**The data**:
_ _ _ _ _ _ _
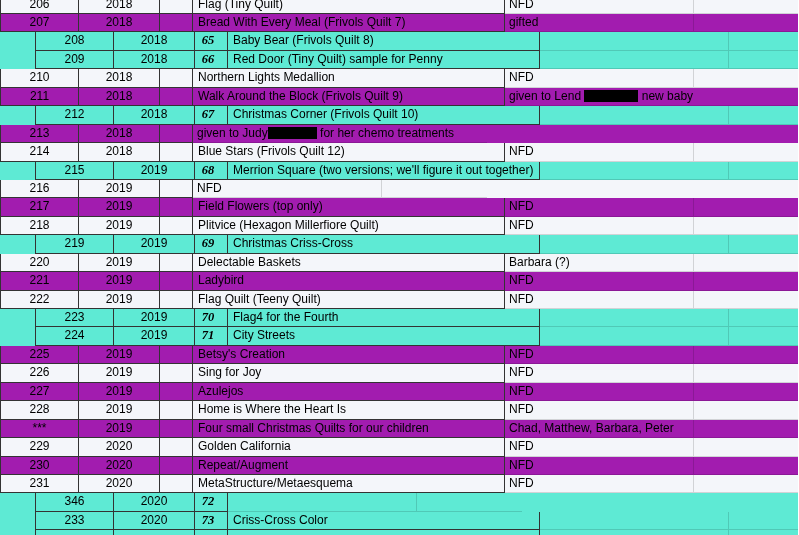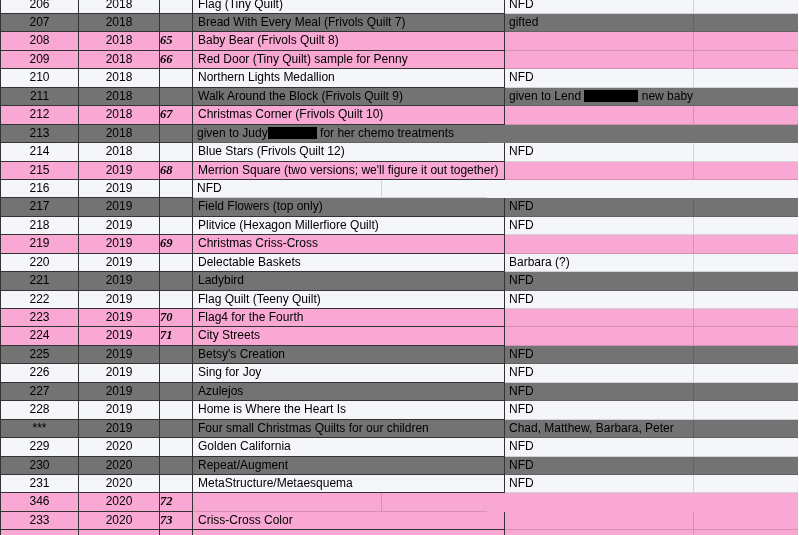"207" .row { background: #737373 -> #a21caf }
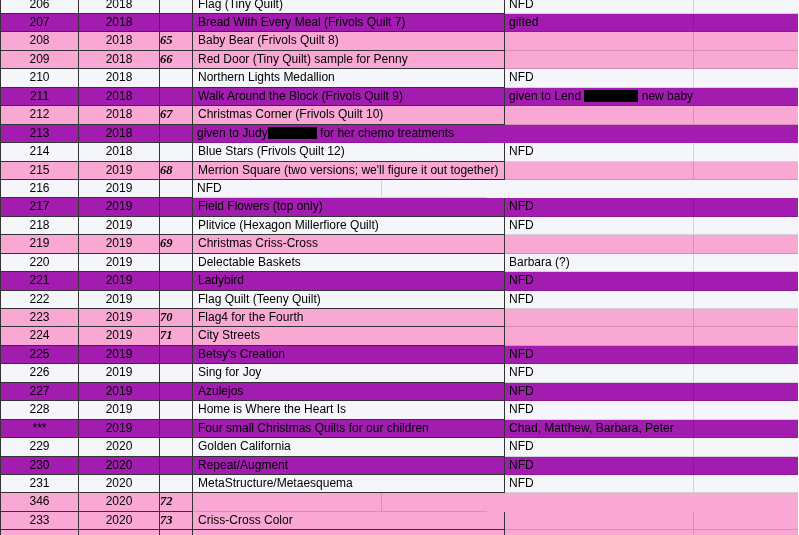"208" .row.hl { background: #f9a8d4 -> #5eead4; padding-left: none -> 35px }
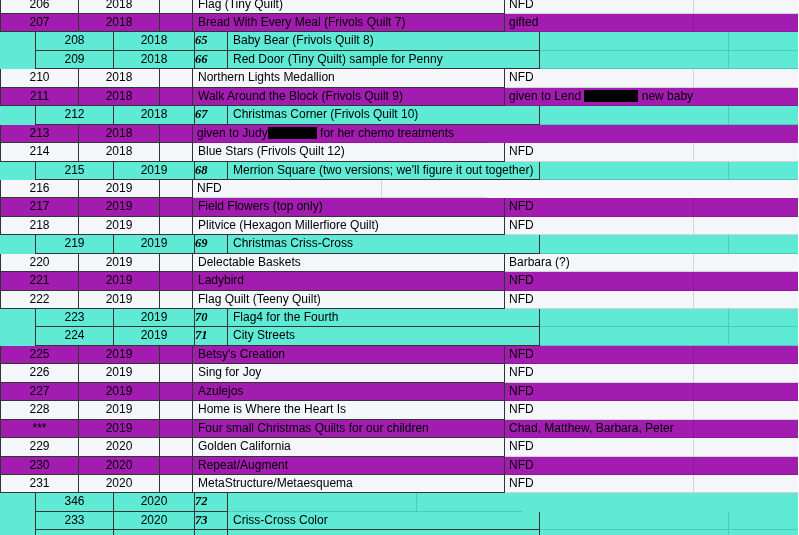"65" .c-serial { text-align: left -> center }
_ _ _ _ _ _ _
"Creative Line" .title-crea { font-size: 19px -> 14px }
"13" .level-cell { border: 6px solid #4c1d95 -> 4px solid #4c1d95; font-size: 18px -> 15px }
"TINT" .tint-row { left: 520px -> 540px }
_ _ _ _ _ _ _
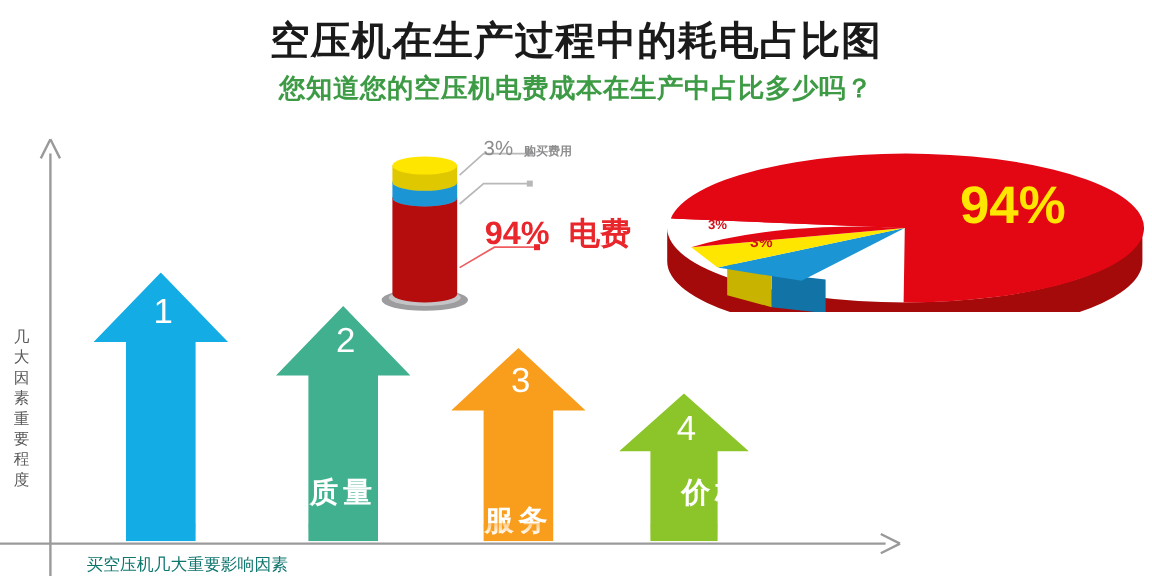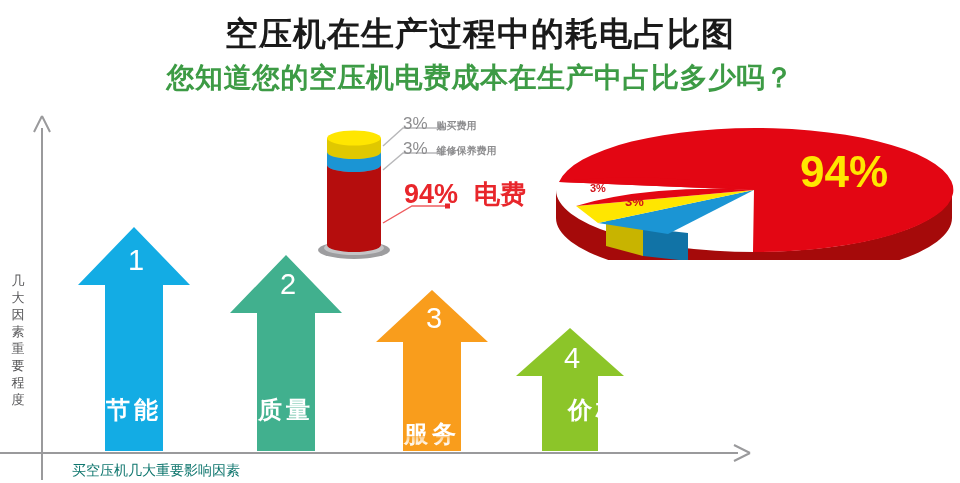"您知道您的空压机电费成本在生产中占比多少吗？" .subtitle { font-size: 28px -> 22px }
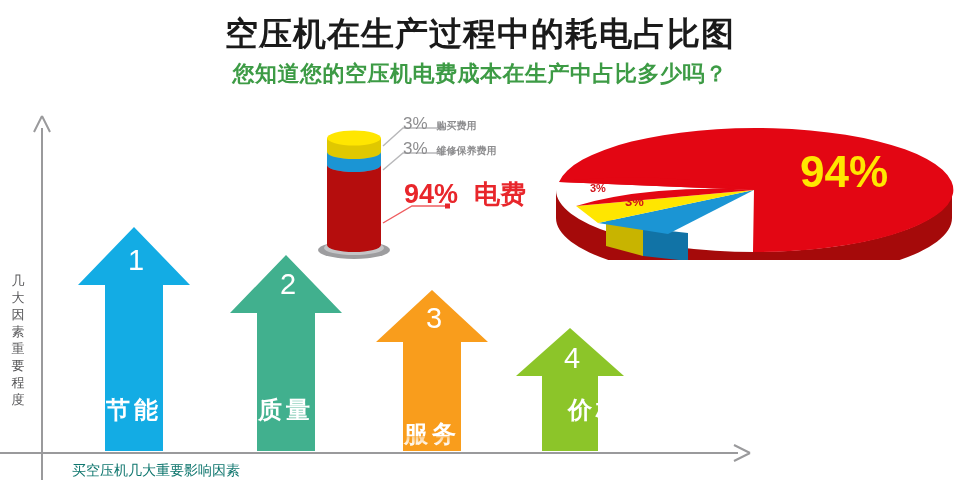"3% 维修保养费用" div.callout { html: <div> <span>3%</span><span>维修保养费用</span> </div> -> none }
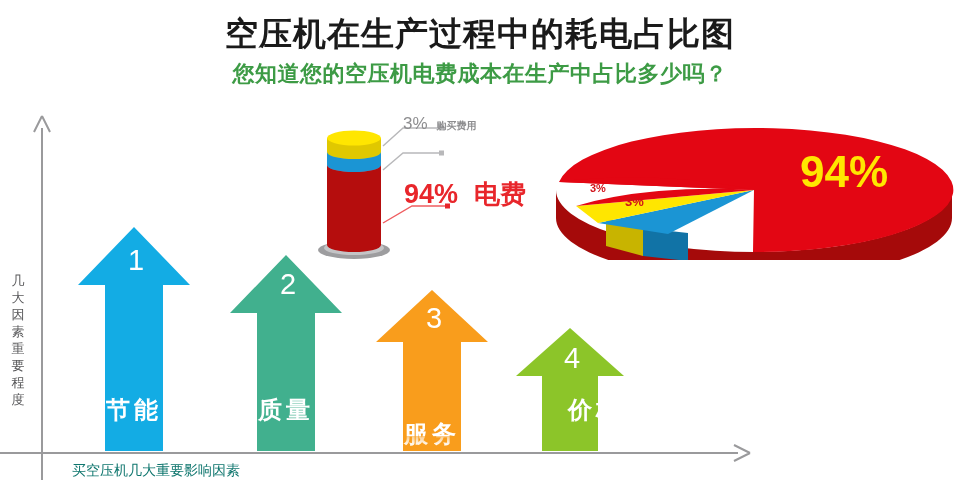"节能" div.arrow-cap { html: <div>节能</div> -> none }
_ _ _ _ _ _ _
**How to complete this task**: The material above holds pictures; leave them out and set down exactly the lines from the line with "background: #737373 ->" to the line with "text-align: left ->", both included.

**Solution**:
"207" .row { background: #737373 -> #a21caf }
"208" .row.hl { background: #f9a8d4 -> #5eead4; padding-left: none -> 35px }
"65" .c-serial { text-align: left -> center }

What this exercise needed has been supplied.